Front-end code edit data:
((

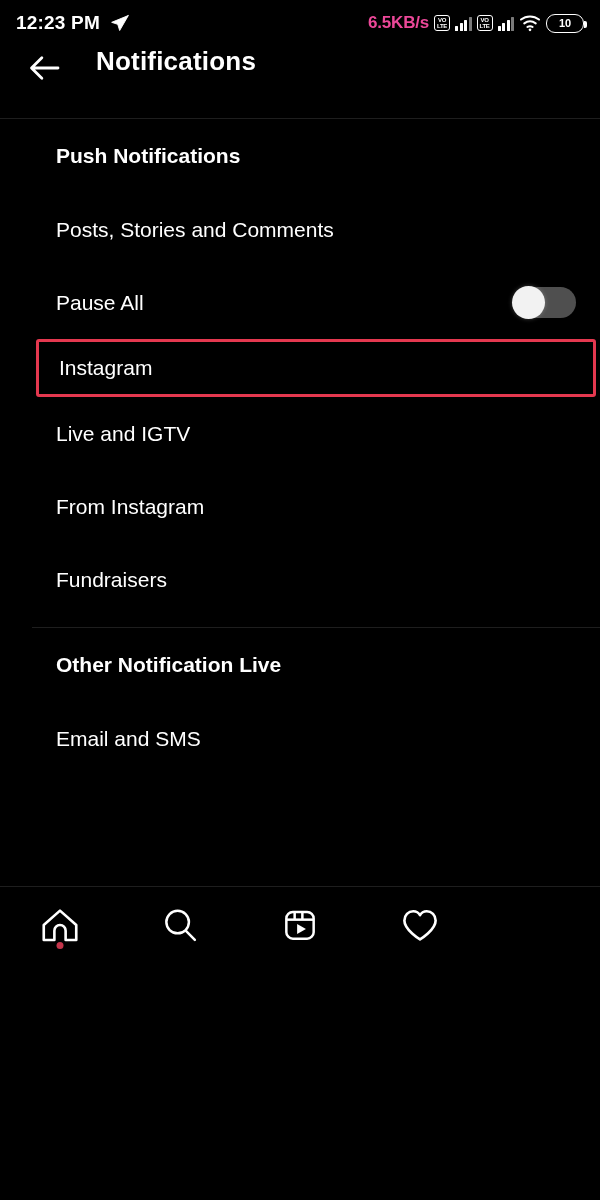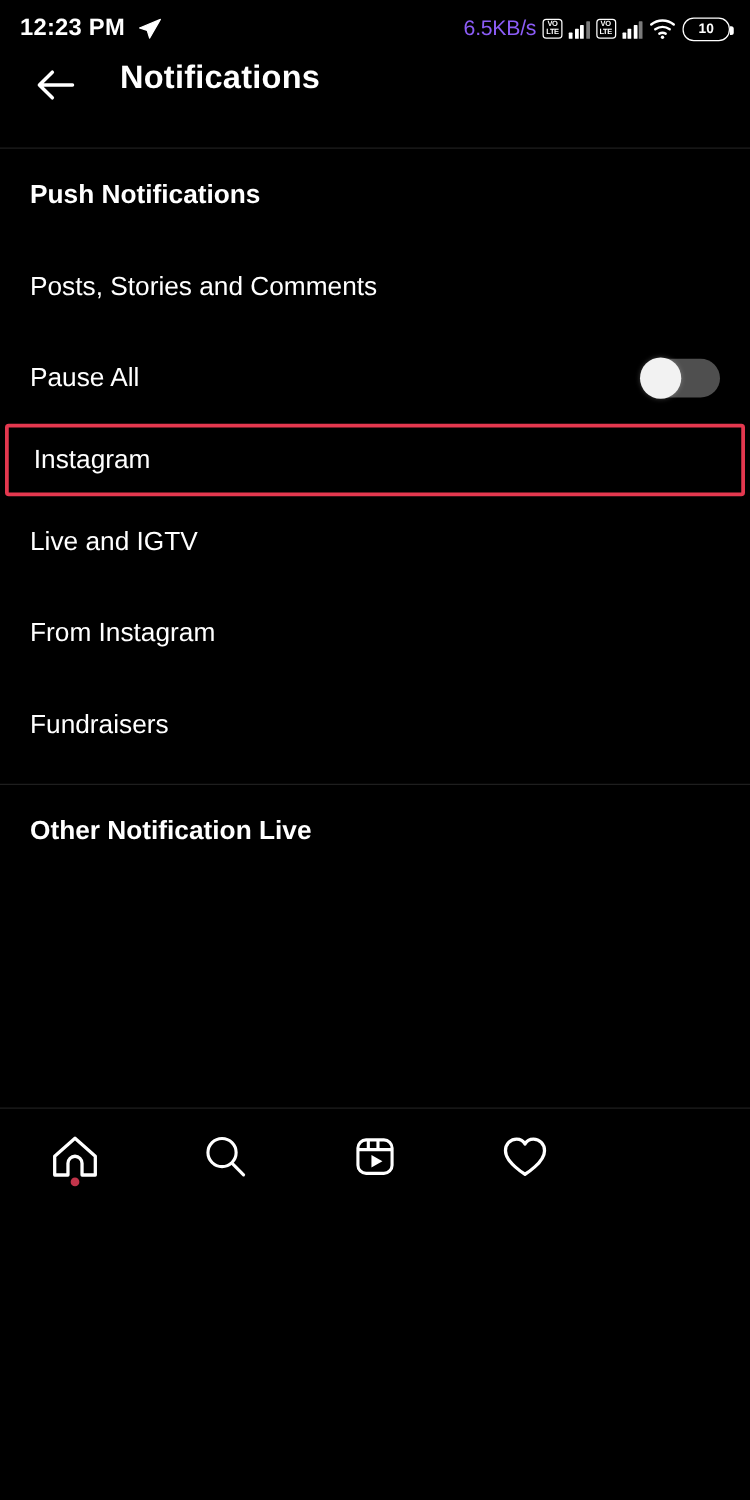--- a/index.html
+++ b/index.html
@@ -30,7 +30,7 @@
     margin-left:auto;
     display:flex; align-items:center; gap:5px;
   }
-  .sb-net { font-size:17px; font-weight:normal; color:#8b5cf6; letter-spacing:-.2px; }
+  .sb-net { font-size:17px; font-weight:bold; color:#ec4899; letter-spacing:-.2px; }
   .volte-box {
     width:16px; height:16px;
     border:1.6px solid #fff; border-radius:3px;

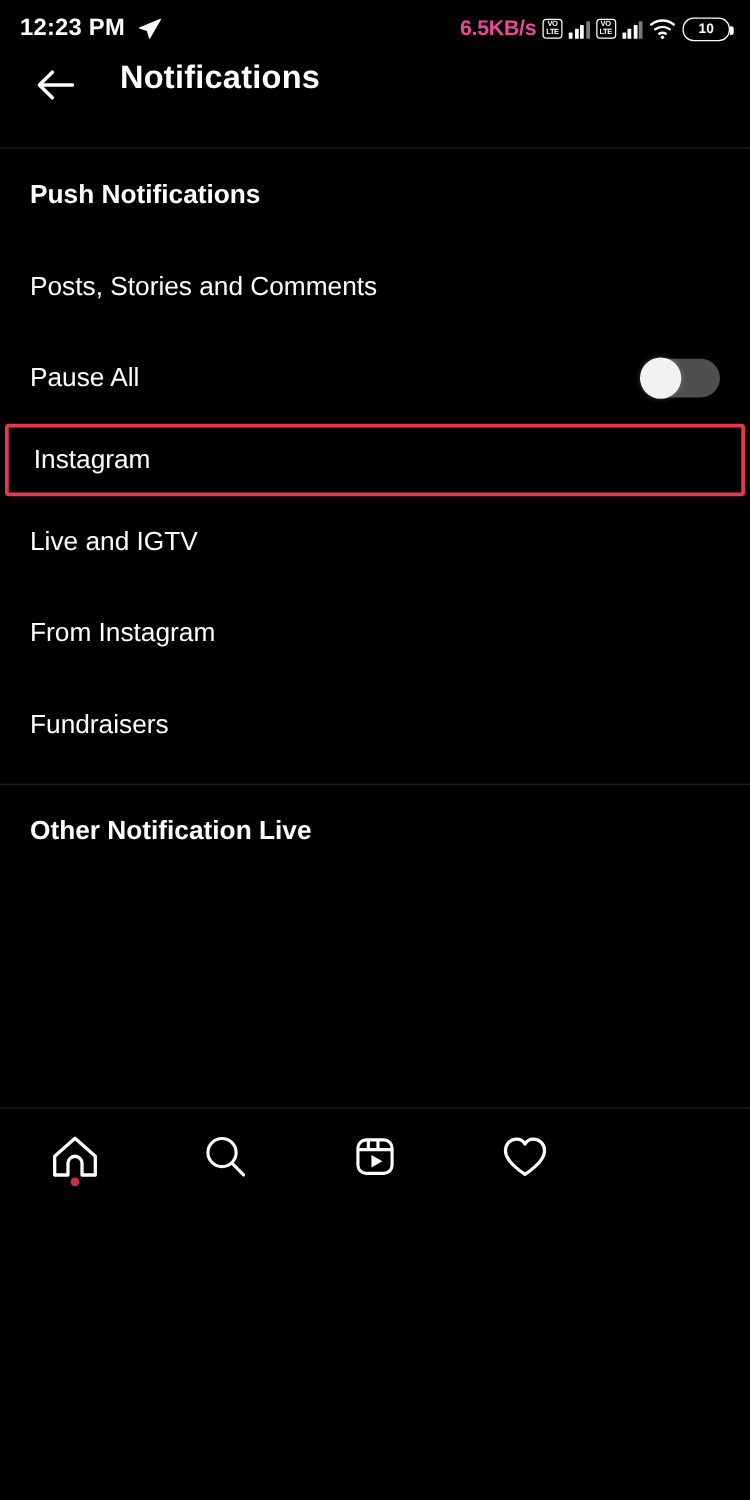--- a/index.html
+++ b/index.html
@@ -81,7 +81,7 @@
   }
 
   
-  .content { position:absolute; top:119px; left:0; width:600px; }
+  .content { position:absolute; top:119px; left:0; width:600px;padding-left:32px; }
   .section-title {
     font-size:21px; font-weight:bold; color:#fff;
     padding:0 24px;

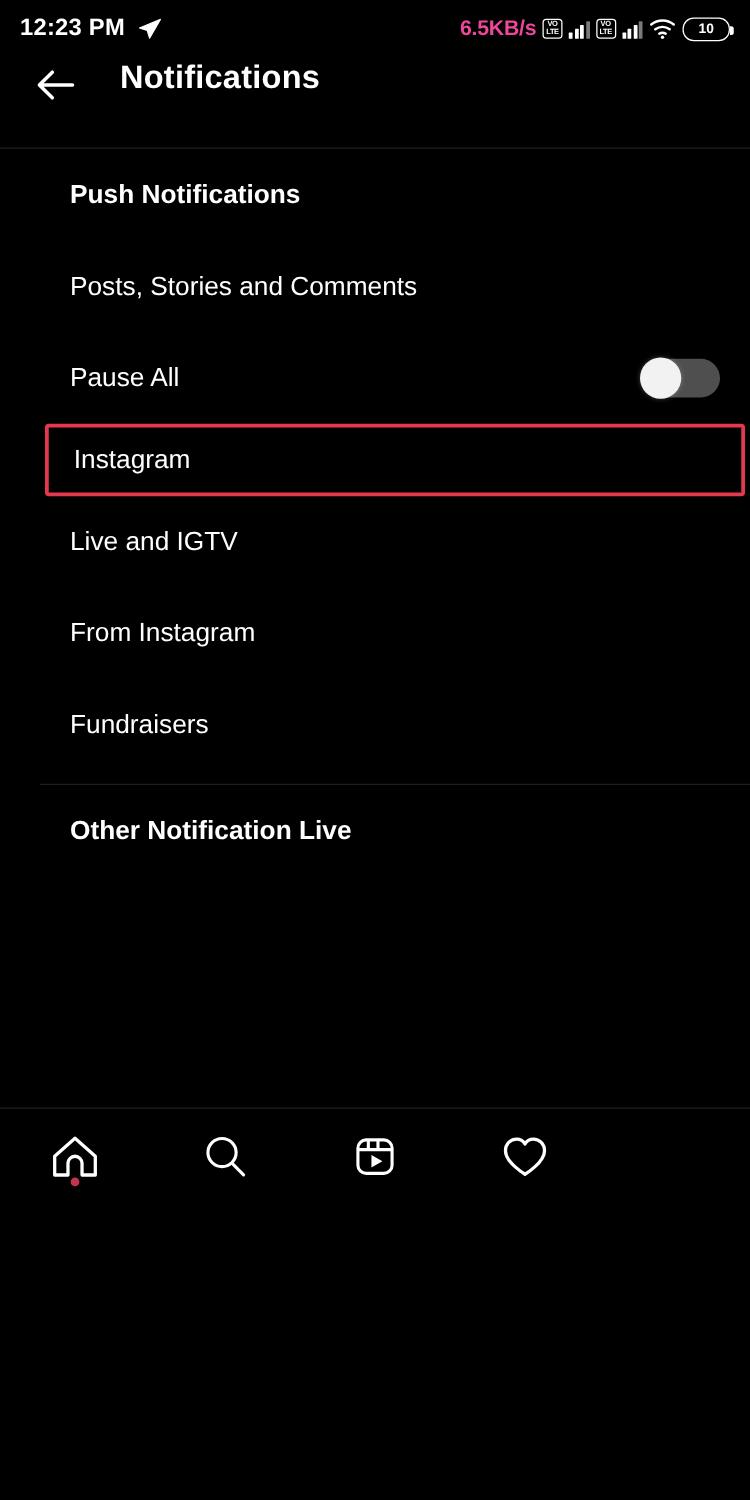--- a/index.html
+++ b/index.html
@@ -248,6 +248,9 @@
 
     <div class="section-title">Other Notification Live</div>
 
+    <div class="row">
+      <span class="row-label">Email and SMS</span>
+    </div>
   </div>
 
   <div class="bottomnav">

))
((

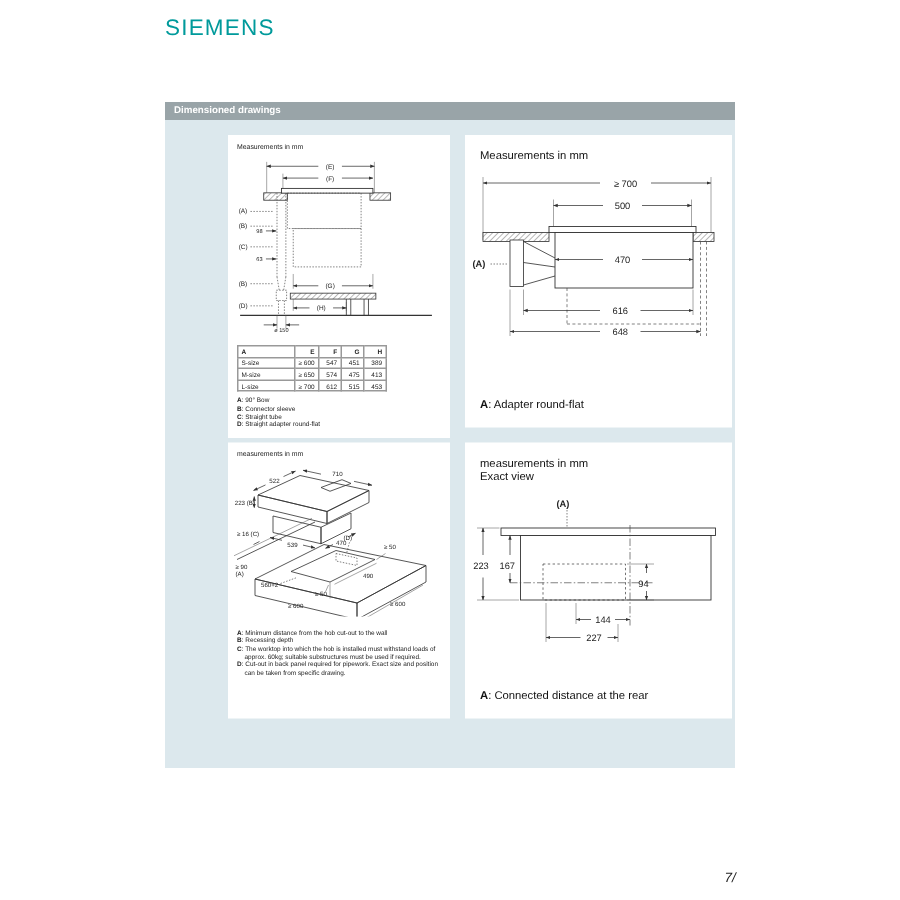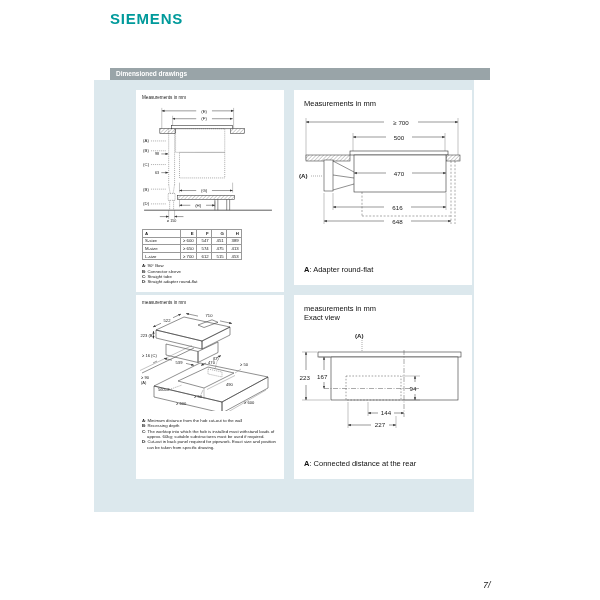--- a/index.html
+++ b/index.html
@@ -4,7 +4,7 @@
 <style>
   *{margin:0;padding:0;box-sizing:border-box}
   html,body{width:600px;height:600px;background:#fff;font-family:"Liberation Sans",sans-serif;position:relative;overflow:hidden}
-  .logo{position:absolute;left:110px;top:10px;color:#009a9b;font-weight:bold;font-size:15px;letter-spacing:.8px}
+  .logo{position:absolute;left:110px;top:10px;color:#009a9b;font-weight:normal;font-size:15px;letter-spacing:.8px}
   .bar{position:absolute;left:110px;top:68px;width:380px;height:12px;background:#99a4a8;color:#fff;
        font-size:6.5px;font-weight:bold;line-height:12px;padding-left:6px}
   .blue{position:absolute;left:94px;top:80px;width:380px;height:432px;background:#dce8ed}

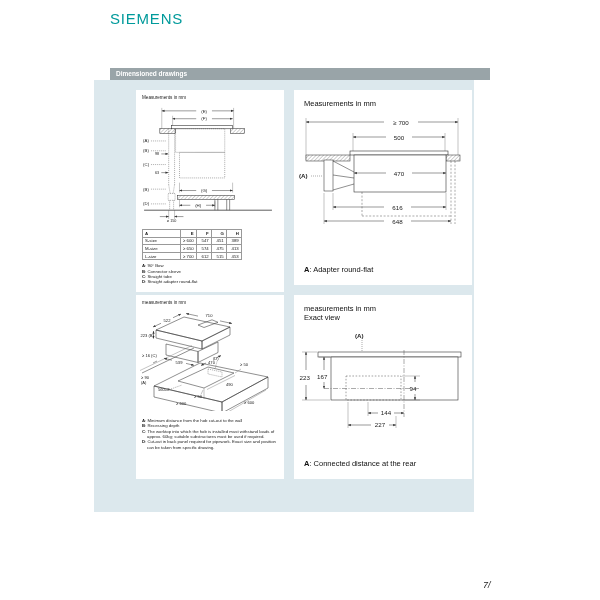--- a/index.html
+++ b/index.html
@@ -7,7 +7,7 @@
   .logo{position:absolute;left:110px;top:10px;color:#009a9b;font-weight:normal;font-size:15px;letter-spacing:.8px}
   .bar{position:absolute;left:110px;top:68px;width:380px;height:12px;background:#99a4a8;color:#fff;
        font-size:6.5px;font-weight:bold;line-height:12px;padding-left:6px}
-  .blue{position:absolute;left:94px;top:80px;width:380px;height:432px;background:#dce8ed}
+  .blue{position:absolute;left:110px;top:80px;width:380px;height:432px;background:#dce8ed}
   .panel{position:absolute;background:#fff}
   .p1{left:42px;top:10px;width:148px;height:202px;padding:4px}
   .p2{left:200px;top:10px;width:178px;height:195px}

))

TASK INSTRUCTIONS: Gather up, from the records above, each line where the word "margin" appears.

ANSWER:
     margin-left:auto;
   *{margin:0;padding:0;box-sizing:border-box}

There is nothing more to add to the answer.